I often share the story how (as the story concludes)
after I renounced formal education, I learned more in my first year alone with an internet connection and a library card, than I learned in the entire 14 years of formal education prior.
… I would not have so successfully done so had I not had the library card.
… And that was back when the internet was more like a library than like TV. And long before the big corporate search engines censored about 99% of the results, like they increasingly did over the past decade.

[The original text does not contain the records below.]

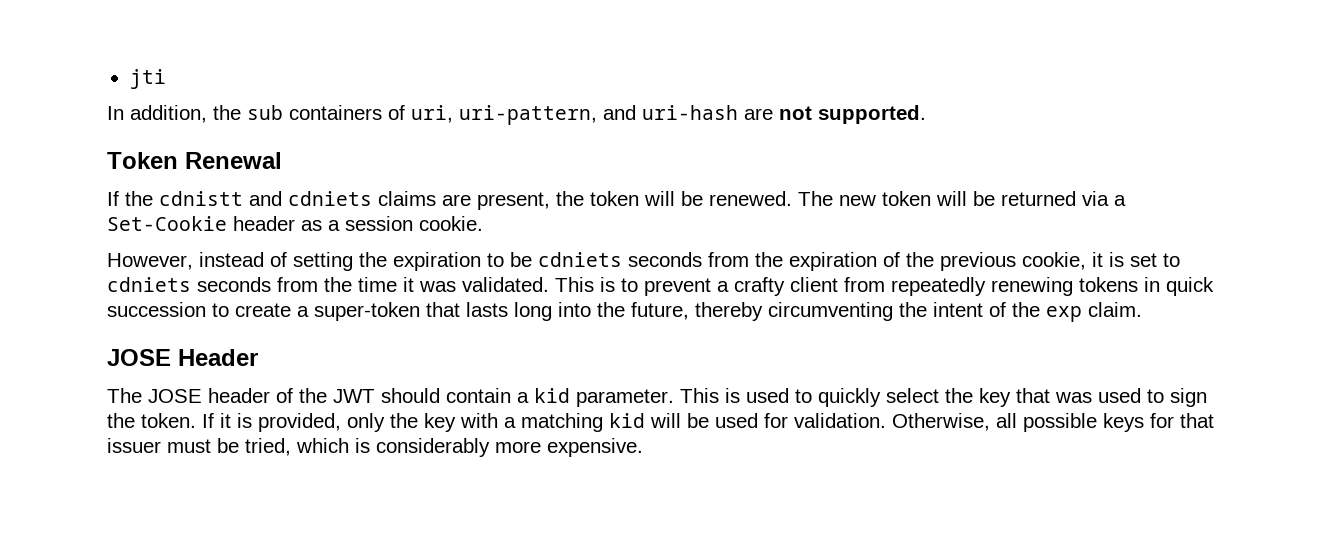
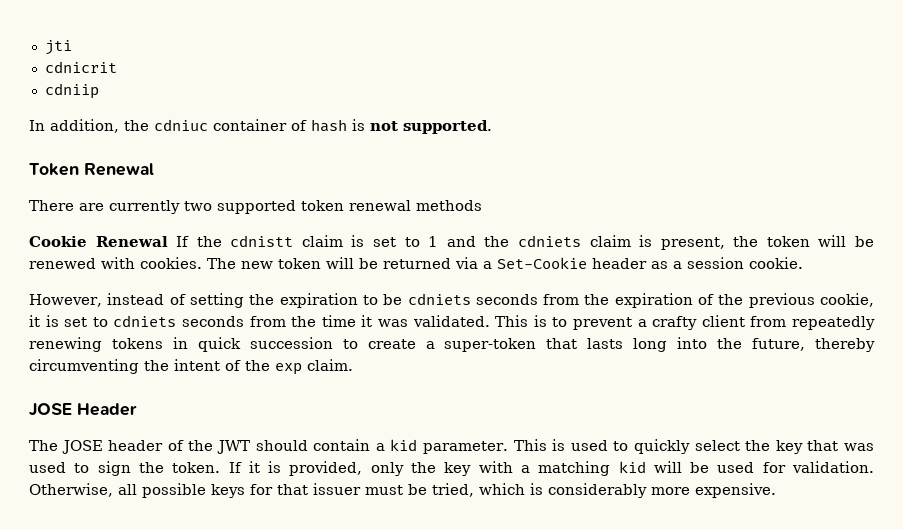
(166, 79) none -> [44,61,117,73] [44,83,99,99] // cdnicrit // cdniip
[247,105,926,125] [107,152,282,169] [107,191,471,206] sub containers of uri, uri-pattern, and uri-hash are not supported. // Token Renewal // If the cdnistt and cdniets claims are -> [154,119,492,134] [29,163,154,176] [29,200,482,214] [29,235,653,247] cdniuc container of hash is not supported. // Token Renewal // There are currently two supported token renewal methods // Cookie Renewal If the cdnistt claim is set to 1 and the cdniets claim is
[709,191,792,206] renewed. -> [29,257,202,269] renewed with cookies.

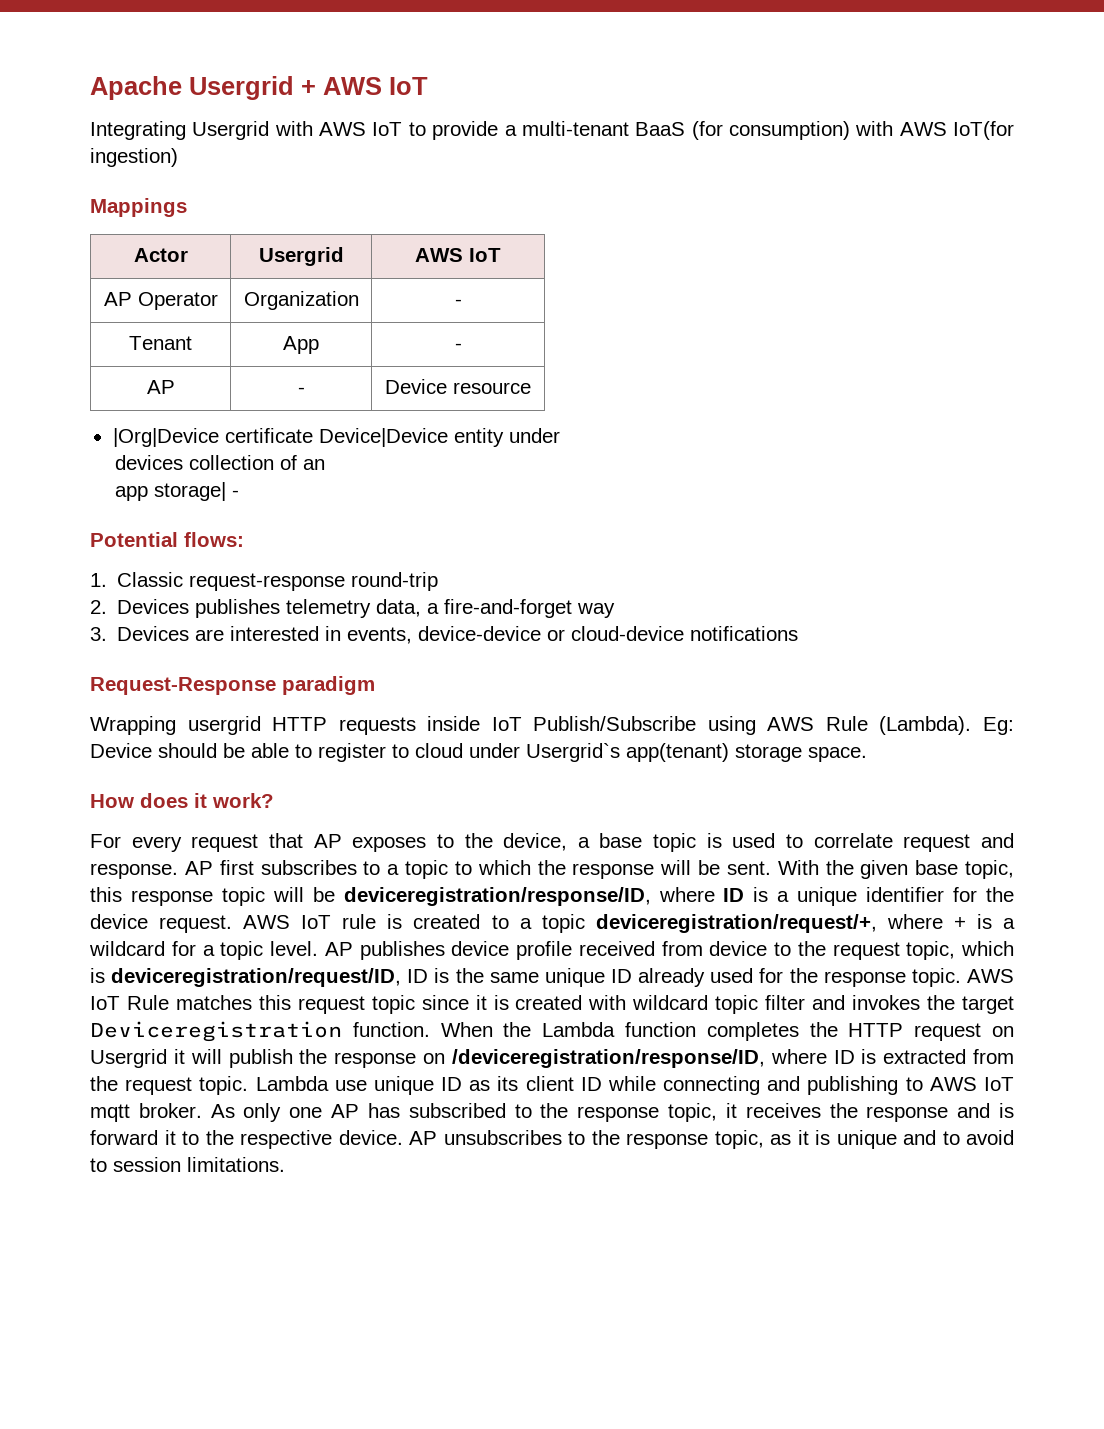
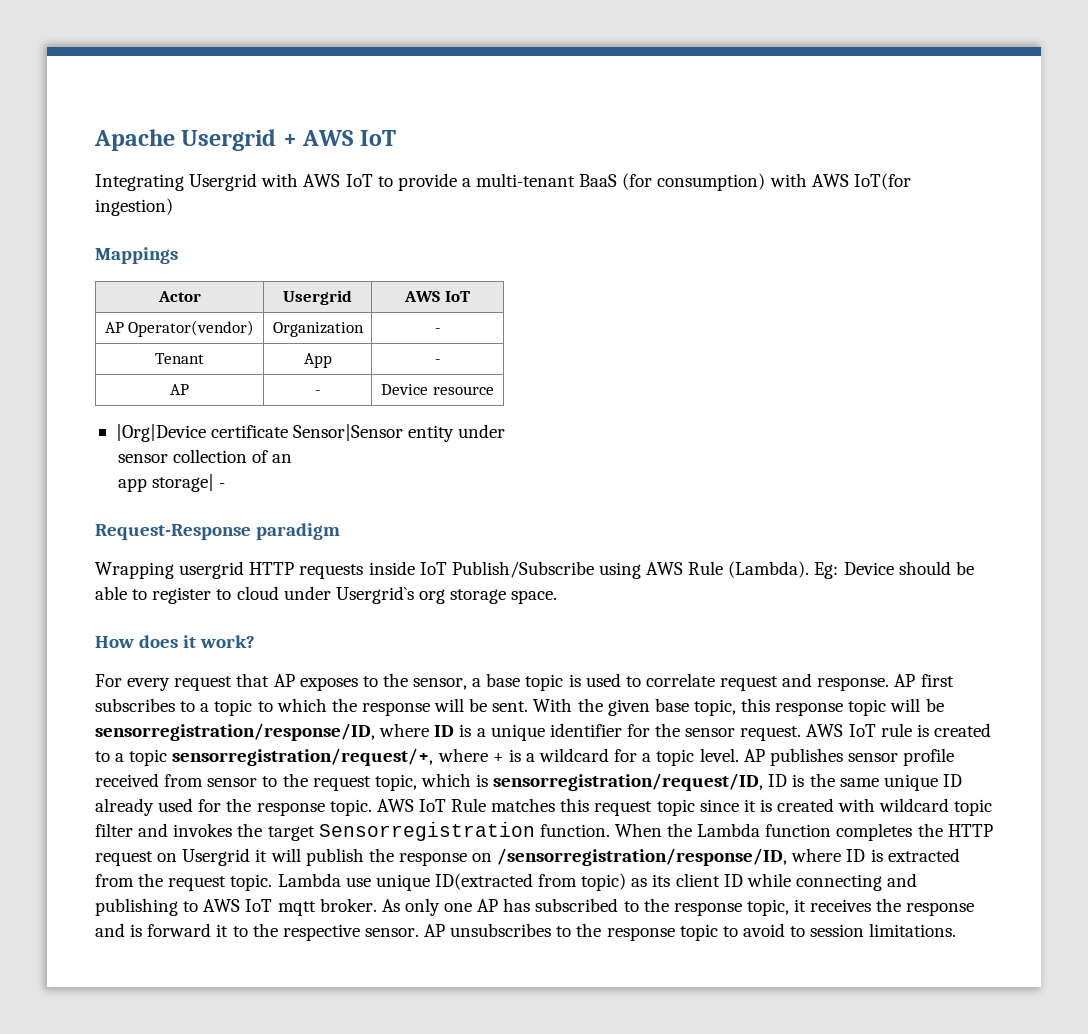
[137,292,218,310] Operator -> [128,320,255,337] Operator(vendor)
[318,428,448,447] Device|Device -> [293,424,404,441] Sensor|Sensor
[114,455,183,470] devices -> [117,454,168,463] sensor
[90,532,244,547] [90,572,439,591] [90,599,616,618] [90,626,799,644] // Potential flows: // 1. Classic request-response round-trip // 2. Devices publishes telemetry data, a fire-and-forget way // 3. Devices are interested in events, device-device or cloud-device notifications -> (226, 485) none
[626,743,729,762] app(tenant) -> [418,589,445,604] org
[503,833,568,851] device, -> [413,678,468,690] sensor,
[343,887,651,906] deviceregistration/response/ID, -> [95,723,375,741] sensorregistration/response/ID,
[90,914,148,929] device -> [685,728,736,737] sensor
[595,914,877,933] deviceregistration/request/+, -> [172,748,434,766] sensorregistration/request/+,
[451,941,510,956] device -> [847,753,898,762] sensor
[709,941,768,956] device -> [207,778,258,787] sensor
[111,968,402,987] deviceregistration/request/ID, -> [493,773,764,791] sensorregistration/request/ID,
[90,1021,342,1042] Deviceregistration -> [318,822,535,841] Sensorregistration
[451,1049,765,1068] /deviceregistration/response/ID, -> [497,848,788,866] /sensorregistration/response/ID,
[441,1077,463,1091] ID -> [434,873,627,891] ID(extracted from topic)
[338,1130,403,1145] device. -> [364,928,419,937] sensor.
[714,1130,936,1149] topic, as it is unique and -> [679,924,718,941] topic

Do not over estimate the wealth of knowledge the internet has (even with LLMs now). Blind biases lurk. We do not know what we do not know, nor how much more there is to know. Easy to fall into arrogance. And what is arrogance really, but ignorance of our ignorance.
We are all ignorant, no one knows everything about everything, but ignorance becomes a problem when we do not know the difference between what needs to be contrasted and what does not.
The sad thing is those people did take those classes.
Real talk: those “boring” science classes aren’t about memorizing facts — they teach you how to spot bad claims and check sources. That skill pays off forever.
Do they also teach how to spot fallacies? Or do we have to get that from elsewhere? Evidence suggests elsewhere.
On a related note having 6 different classes a day 8 hours total times 5 days a week made it impossible to learn properly.
My highschool chemistry teacher almost got kicked out of her university for trying to pipette hydrochloric acid with her mouth. That’s who I want teaching chemistry, the crazy woman who knows what it means to fuck up, bad. Not some honor roll, life plan having baby bitch.
One of my high school’s two chemistry teachers was missing a hand… due to an (undisclosed) chemistry incident.
We made some ether in my HS chemistry lab for a lab exercise, and I was goofing around pretending to inhale it but accidentally did get some in, and I got a loopy dizzy feeling for a minute or two.
I have a friend I believe who stank out a part of their school with overdone banana scent
(I have a friend I don’t believe who says he blew out the windows of a school lab by turning on gas taps and lighting a lighter)
I always found science and history interesting even though i hated school.
Maths though, i always resented “you wont always have a calculator” … but now as im older i imagine kids today having a similar idea about “AI” and i can see that not ending well for anyone.